§ **BRIEF**: From the first line to the last, copy the material exactly and leave the pictures out.

§ **PROVIDED DATA**:
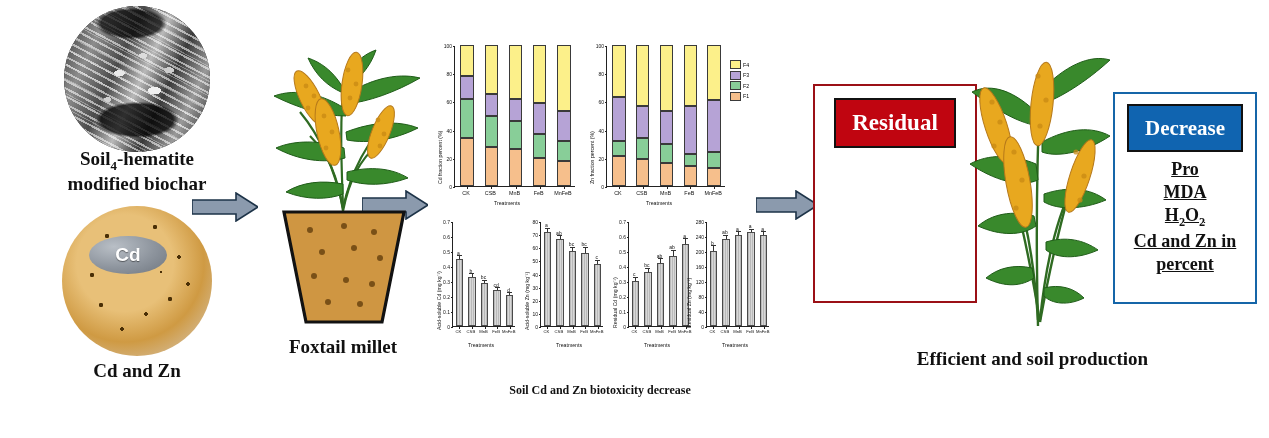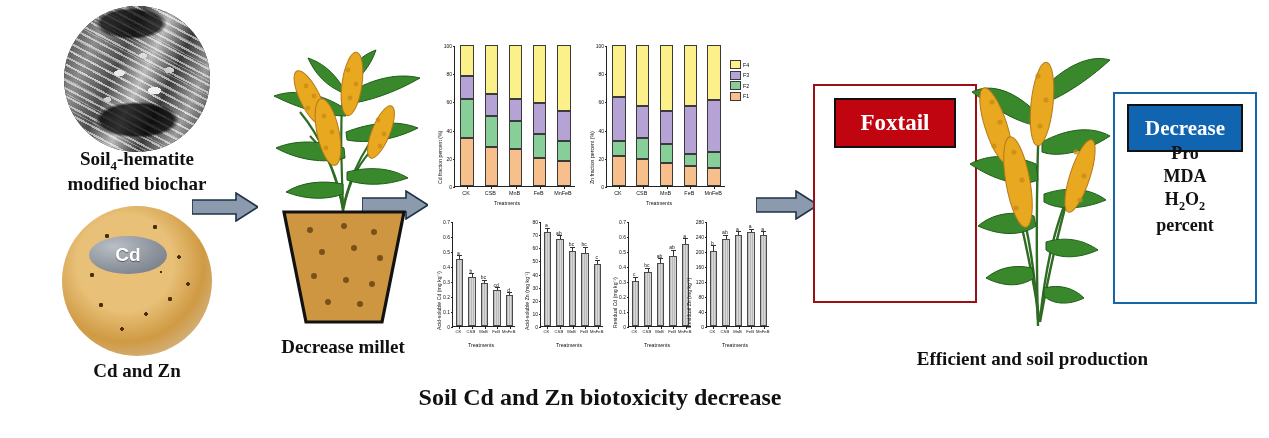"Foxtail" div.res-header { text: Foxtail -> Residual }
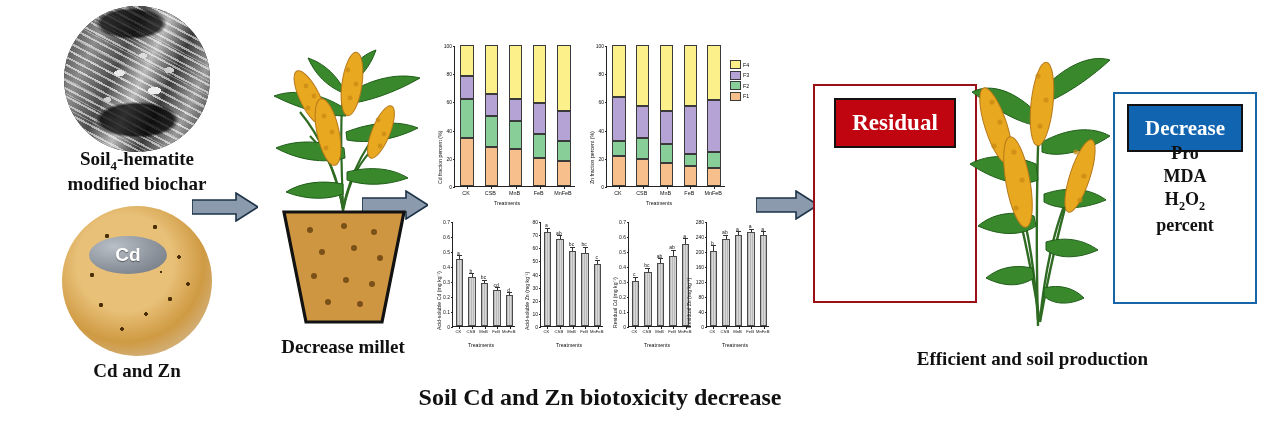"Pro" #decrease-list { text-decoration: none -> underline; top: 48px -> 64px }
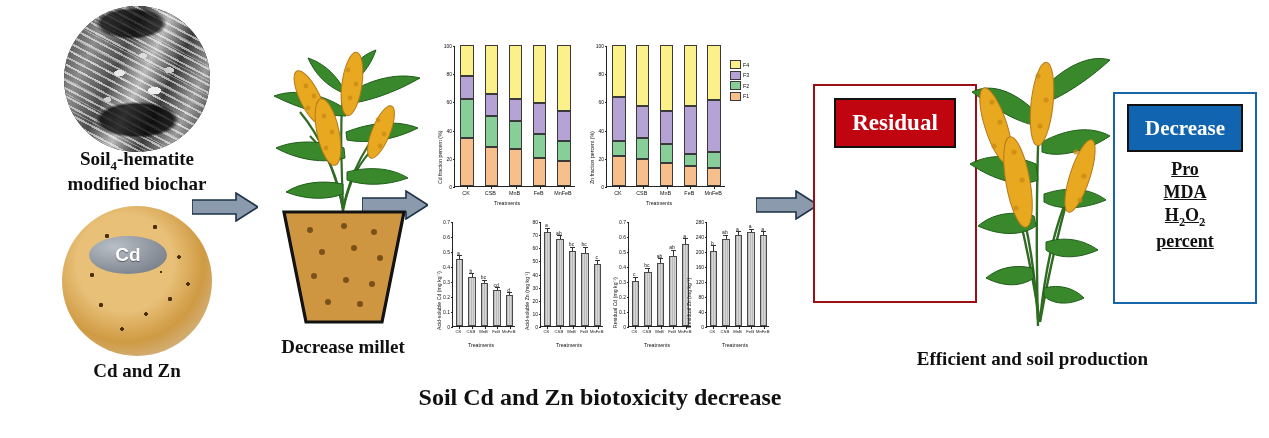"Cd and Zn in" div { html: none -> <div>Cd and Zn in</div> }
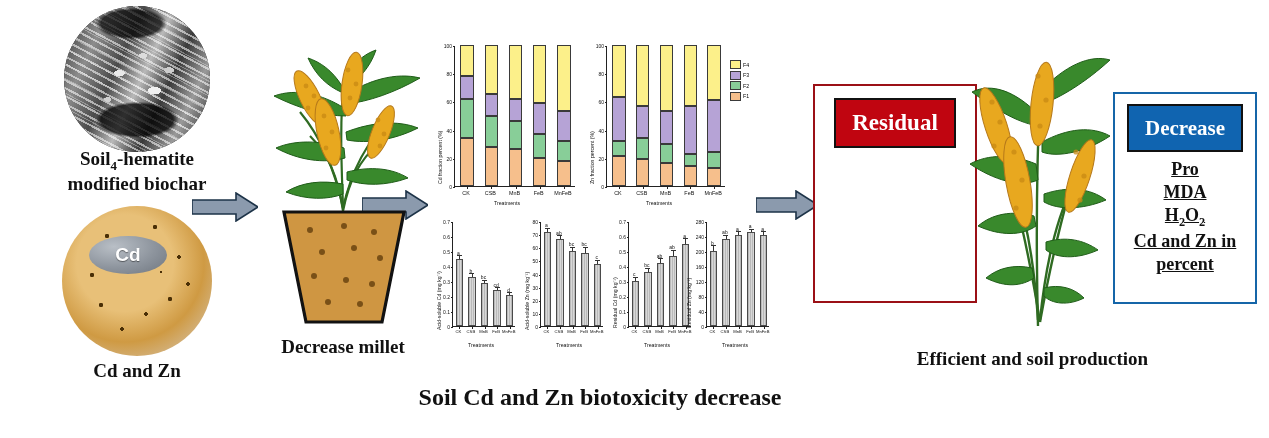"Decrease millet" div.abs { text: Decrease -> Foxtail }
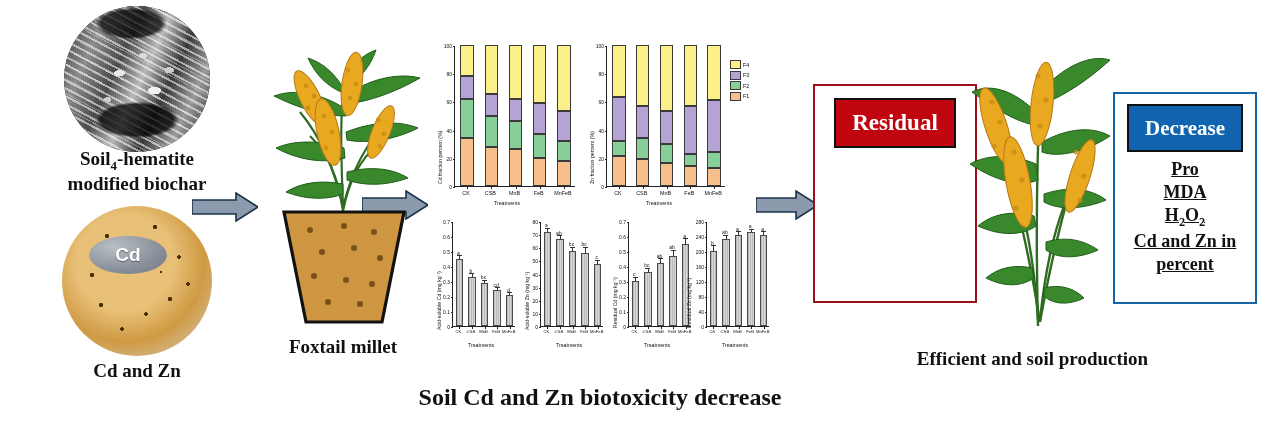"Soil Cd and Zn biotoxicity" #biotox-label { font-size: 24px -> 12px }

§ **SOLUTION**:
"Foxtail" div.res-header { text: Foxtail -> Residual }
"Pro" #decrease-list { text-decoration: none -> underline; top: 48px -> 64px }
"Cd and Zn in" div { html: none -> <div>Cd and Zn in</div> }
"Decrease millet" div.abs { text: Decrease -> Foxtail }
"Soil Cd and Zn biotoxicity" #biotox-label { font-size: 24px -> 12px }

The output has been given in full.